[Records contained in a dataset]
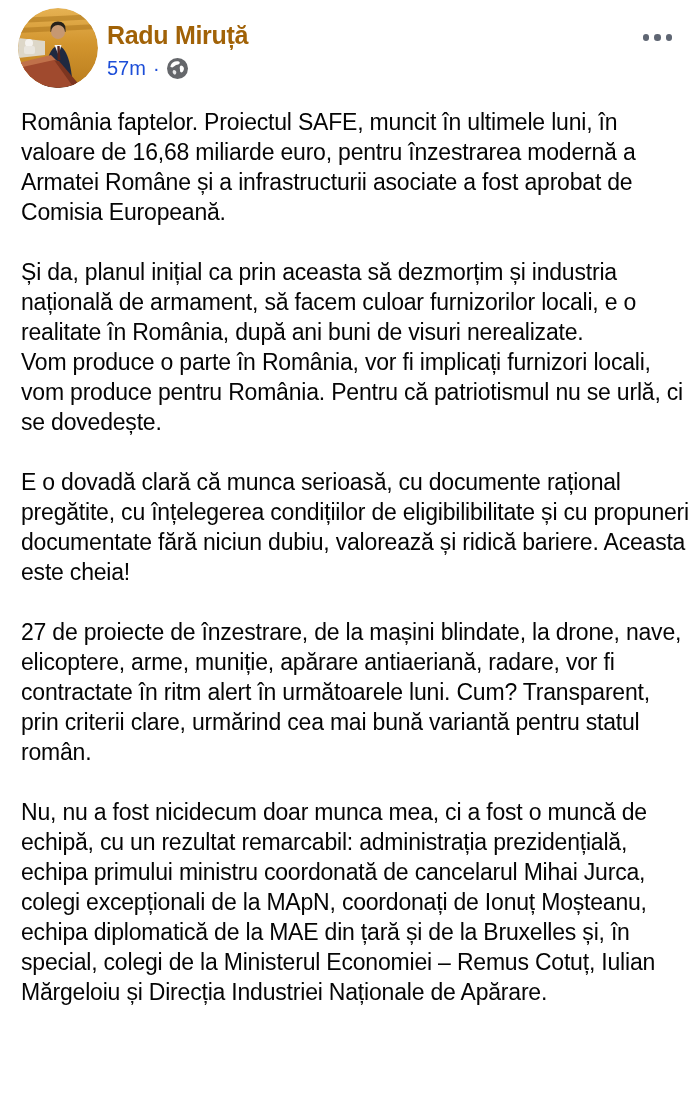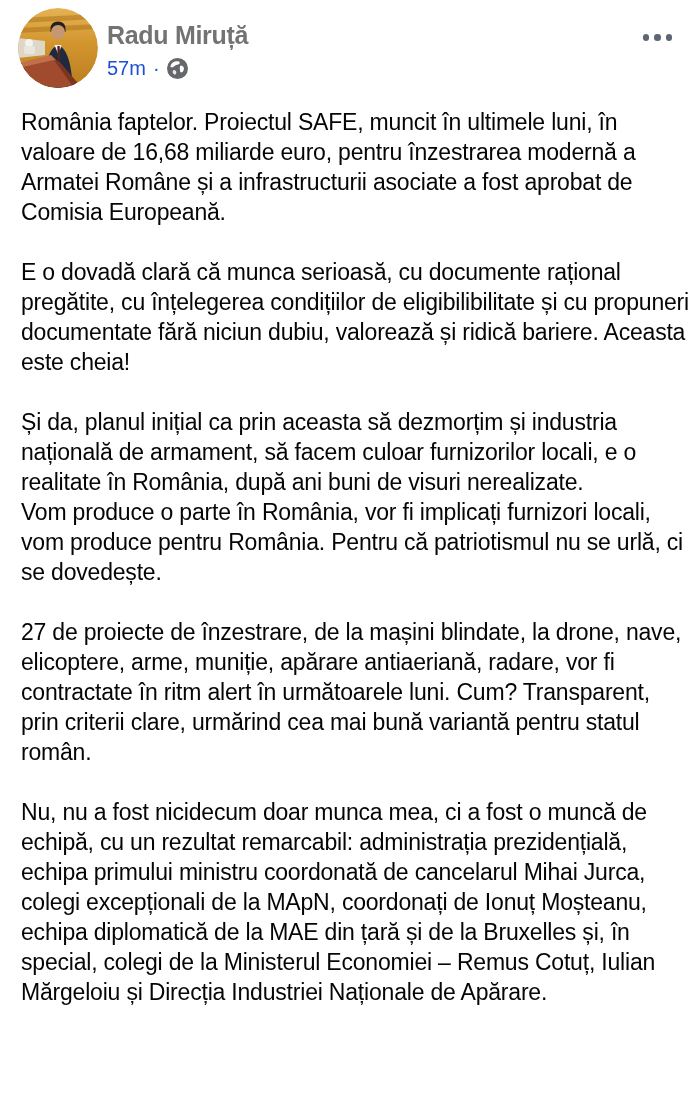--- a/index.html
+++ b/index.html
@@ -25,7 +25,7 @@
   .header-text { position: absolute; left: 107px; top: 20px; }
   .author-name {
     font-size: 25px; font-weight: 700; line-height: 31px;
-    letter-spacing: -0.3px; color: #737373; cursor: pointer;
+    letter-spacing: -0.3px; color: #a16207; cursor: pointer;
   }
   .meta-row {
     margin-top: 4px; display: flex; align-items: center;

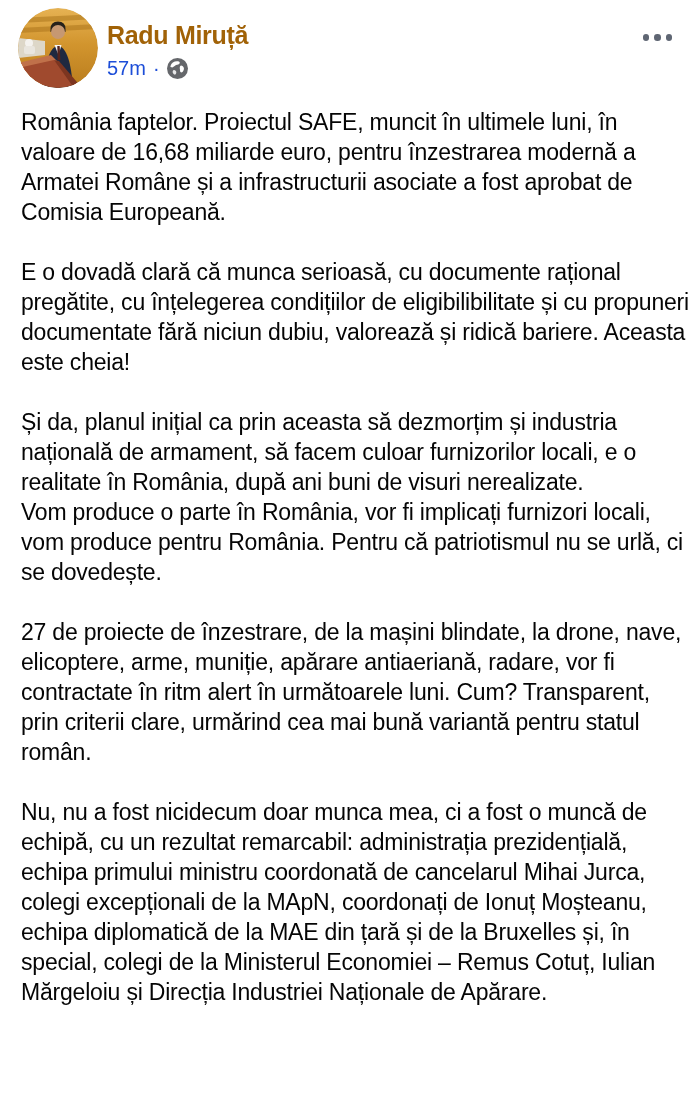--- a/index.html
+++ b/index.html
@@ -120,9 +120,9 @@
 
   <div class="post-body">
     <p>România faptelor. Proiectul SAFE, muncit în ultimele luni, în valoare de 16,68 miliarde euro, pentru înzestrarea modernă a Armatei Române și a infrastructurii asociate a fost aprobat de Comisia Europeană.</p>
-    <p>E o dovadă clară că munca serioasă, cu documente rațional pregătite, cu înțelegerea condițiilor de eligibilibilitate și cu propuneri documentate fără niciun dubiu, valorează și ridică bariere. Aceasta este cheia!</p>
     <p>Și da, planul inițial ca prin aceasta să dezmorțim și industria națională de armament, să facem culoar furnizorilor locali, e o realitate în România, după ani buni de visuri nerealizate.
 Vom produce o parte în România, vor fi implicați furnizori locali, vom produce pentru România. Pentru că patriotismul nu se urlă, ci se dovedește.</p>
+    <p>E o dovadă clară că munca serioasă, cu documente rațional pregătite, cu înțelegerea condițiilor de eligibilibilitate și cu propuneri documentate fără niciun dubiu, valorează și ridică bariere. Aceasta este cheia!</p>
     <p>27 de proiecte de înzestrare, de la mașini blindate, la drone, nave, elicoptere, arme, muniție, apărare antiaeriană, radare, vor fi contractate în ritm alert în următoarele luni. Cum? Transparent, prin criterii clare, urmărind cea mai bună variantă pentru statul român.</p>
     <p>Nu, nu a fost nicidecum doar munca mea, ci a fost o muncă de echipă, cu un rezultat remarcabil: administrația prezidențială, echipa primului ministru coordonată de cancelarul Mihai Jurca, colegi excepționali de la MApN, coordonați de Ionuț Moșteanu, echipa diplomatică de la MAE din țară și de la Bruxelles și, în special, colegi de la Ministerul Economiei – Remus Cotuț, Iulian Mărgeloiu și Direcția Industriei Naționale de Apărare.</p>
   </div>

**TASK DESCRIPTION:** Among the entries above, say how many lines hold the word "clară". No other words belong in the answer.

**EXPECTED OUTPUT:** 2